YOUR TASK: Find the string "crossing" in the material. Copy every line that has it.
'''
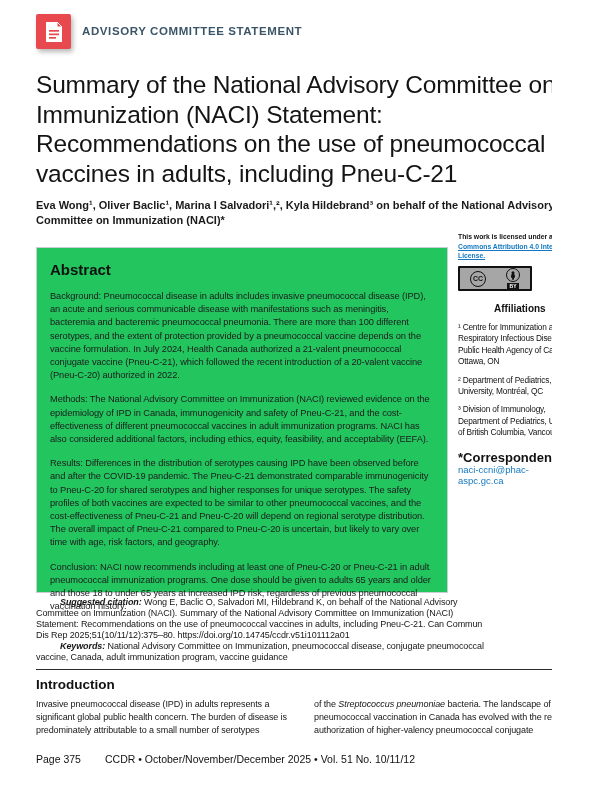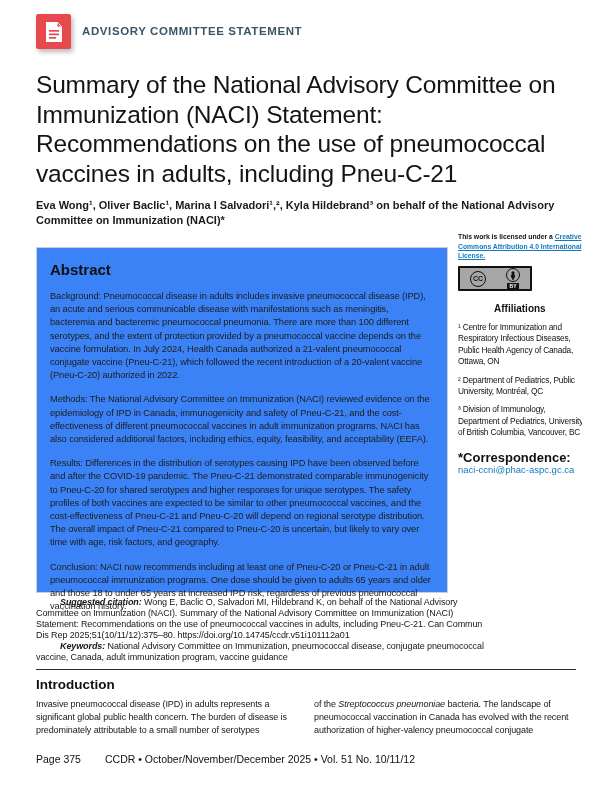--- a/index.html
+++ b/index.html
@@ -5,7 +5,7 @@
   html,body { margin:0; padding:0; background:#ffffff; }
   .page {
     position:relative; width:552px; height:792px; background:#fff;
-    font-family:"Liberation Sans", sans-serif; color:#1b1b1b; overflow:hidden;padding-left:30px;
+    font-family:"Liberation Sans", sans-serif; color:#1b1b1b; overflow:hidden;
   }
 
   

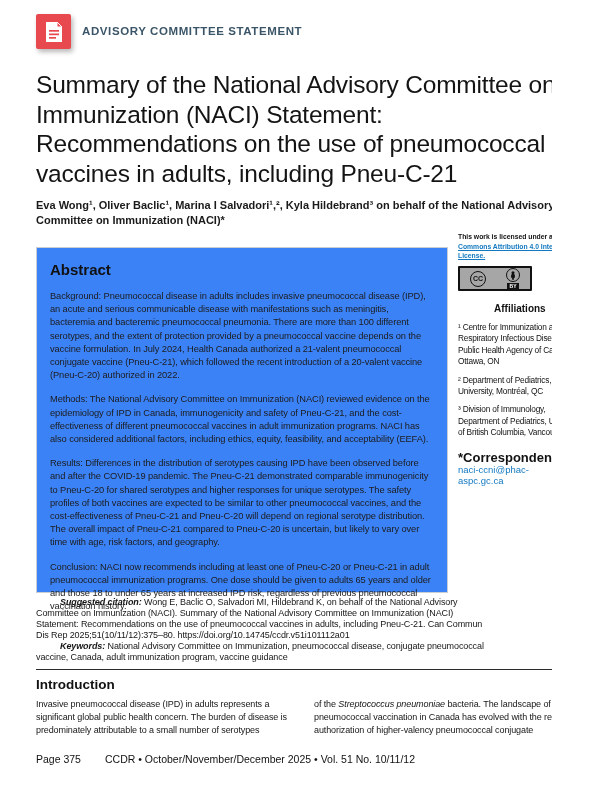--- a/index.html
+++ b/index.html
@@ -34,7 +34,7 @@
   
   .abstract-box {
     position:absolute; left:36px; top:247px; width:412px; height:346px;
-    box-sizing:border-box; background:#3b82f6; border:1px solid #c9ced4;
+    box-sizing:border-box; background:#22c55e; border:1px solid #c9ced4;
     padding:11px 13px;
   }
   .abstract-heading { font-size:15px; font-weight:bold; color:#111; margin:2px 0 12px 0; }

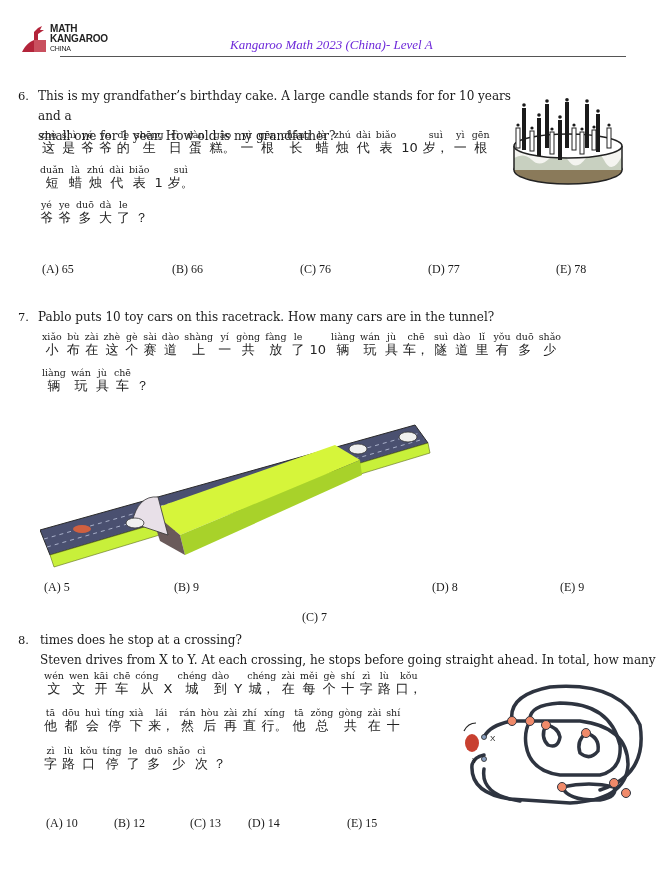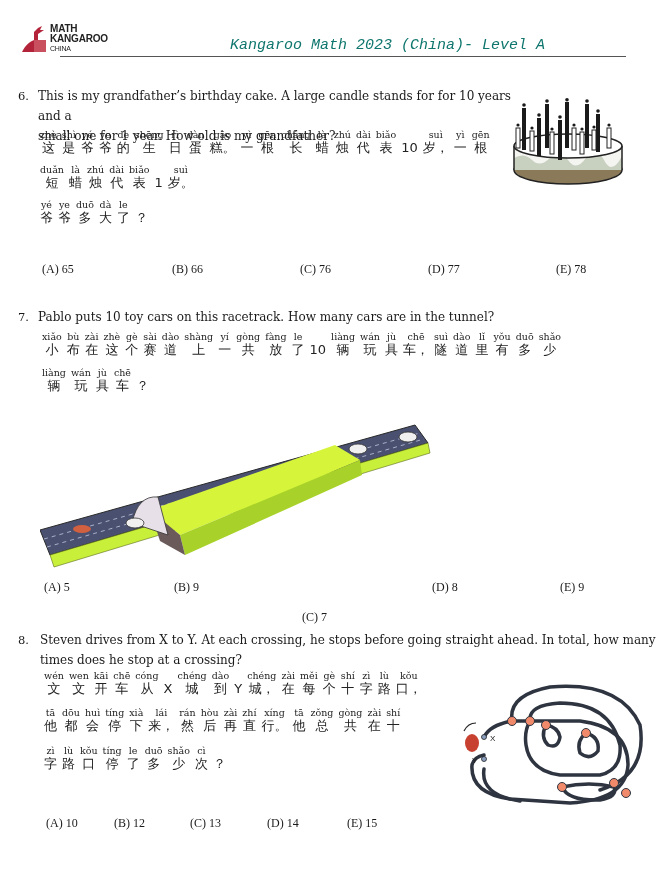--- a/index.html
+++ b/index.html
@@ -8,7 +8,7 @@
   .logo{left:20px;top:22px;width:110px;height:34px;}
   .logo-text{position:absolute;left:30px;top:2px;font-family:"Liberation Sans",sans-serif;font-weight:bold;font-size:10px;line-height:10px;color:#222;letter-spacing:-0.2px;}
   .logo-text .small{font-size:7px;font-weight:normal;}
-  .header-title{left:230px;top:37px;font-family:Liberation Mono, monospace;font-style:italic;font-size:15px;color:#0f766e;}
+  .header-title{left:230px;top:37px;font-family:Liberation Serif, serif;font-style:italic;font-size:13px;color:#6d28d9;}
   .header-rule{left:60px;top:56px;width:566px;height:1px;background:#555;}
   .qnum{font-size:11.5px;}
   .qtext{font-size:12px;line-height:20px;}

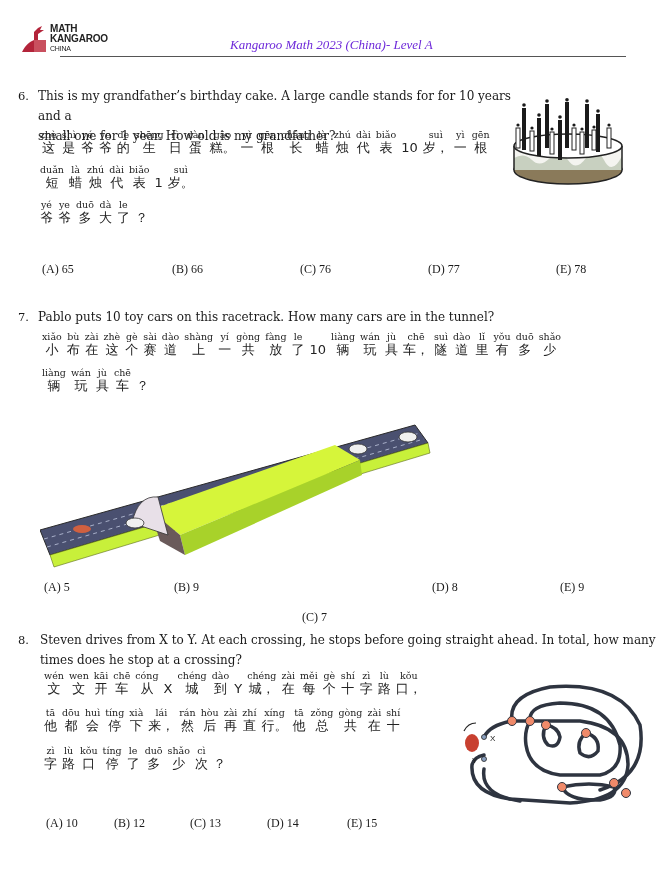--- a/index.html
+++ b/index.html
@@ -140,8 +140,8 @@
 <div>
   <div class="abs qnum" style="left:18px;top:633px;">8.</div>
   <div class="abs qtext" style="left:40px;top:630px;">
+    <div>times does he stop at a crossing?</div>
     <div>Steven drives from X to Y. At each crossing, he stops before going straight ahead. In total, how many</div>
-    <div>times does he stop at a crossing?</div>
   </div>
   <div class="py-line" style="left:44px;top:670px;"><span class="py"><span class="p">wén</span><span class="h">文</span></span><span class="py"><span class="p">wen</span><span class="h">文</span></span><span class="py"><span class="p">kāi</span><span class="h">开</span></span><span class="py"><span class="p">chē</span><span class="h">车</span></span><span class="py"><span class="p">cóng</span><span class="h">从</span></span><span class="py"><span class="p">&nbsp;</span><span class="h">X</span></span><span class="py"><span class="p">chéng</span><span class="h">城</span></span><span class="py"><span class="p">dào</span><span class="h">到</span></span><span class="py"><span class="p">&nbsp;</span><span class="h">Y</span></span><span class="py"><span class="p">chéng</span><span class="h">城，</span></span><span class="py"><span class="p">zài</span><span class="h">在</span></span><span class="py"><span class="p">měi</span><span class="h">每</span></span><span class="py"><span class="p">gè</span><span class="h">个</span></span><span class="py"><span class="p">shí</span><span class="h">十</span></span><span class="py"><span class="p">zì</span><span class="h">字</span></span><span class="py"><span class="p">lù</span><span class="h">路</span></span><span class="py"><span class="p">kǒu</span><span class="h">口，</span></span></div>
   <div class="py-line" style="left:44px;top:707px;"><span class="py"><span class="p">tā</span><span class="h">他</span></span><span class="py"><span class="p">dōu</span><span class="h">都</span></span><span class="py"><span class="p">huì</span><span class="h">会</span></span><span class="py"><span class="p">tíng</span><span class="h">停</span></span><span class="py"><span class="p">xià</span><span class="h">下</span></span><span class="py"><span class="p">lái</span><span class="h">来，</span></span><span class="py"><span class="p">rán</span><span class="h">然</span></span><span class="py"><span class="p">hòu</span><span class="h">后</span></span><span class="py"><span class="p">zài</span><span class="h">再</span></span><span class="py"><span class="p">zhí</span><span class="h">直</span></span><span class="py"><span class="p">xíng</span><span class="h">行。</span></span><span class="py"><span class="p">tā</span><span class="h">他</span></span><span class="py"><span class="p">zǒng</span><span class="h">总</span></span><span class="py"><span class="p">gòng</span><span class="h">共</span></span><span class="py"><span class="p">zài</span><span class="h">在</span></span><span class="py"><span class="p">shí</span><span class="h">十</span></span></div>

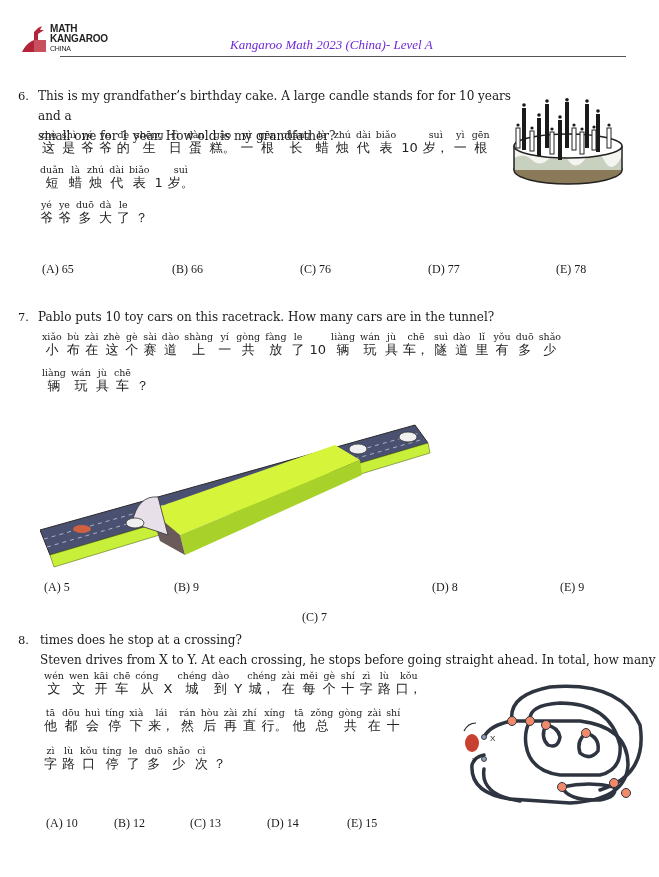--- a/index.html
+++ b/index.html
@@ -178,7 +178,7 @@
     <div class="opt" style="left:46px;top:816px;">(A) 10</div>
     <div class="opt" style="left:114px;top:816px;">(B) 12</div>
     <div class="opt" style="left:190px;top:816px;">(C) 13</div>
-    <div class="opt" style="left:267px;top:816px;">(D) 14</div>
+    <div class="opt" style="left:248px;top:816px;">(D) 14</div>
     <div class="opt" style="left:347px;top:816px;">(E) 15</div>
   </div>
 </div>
'''
ANSWER TO THIS TASK:
+    <div>times does he stop at a crossing?</div>
     <div>Steven drives from X to Y. At each crossing, he stops before going straight ahead. In total, how many</div>
-    <div>times does he stop at a crossing?</div>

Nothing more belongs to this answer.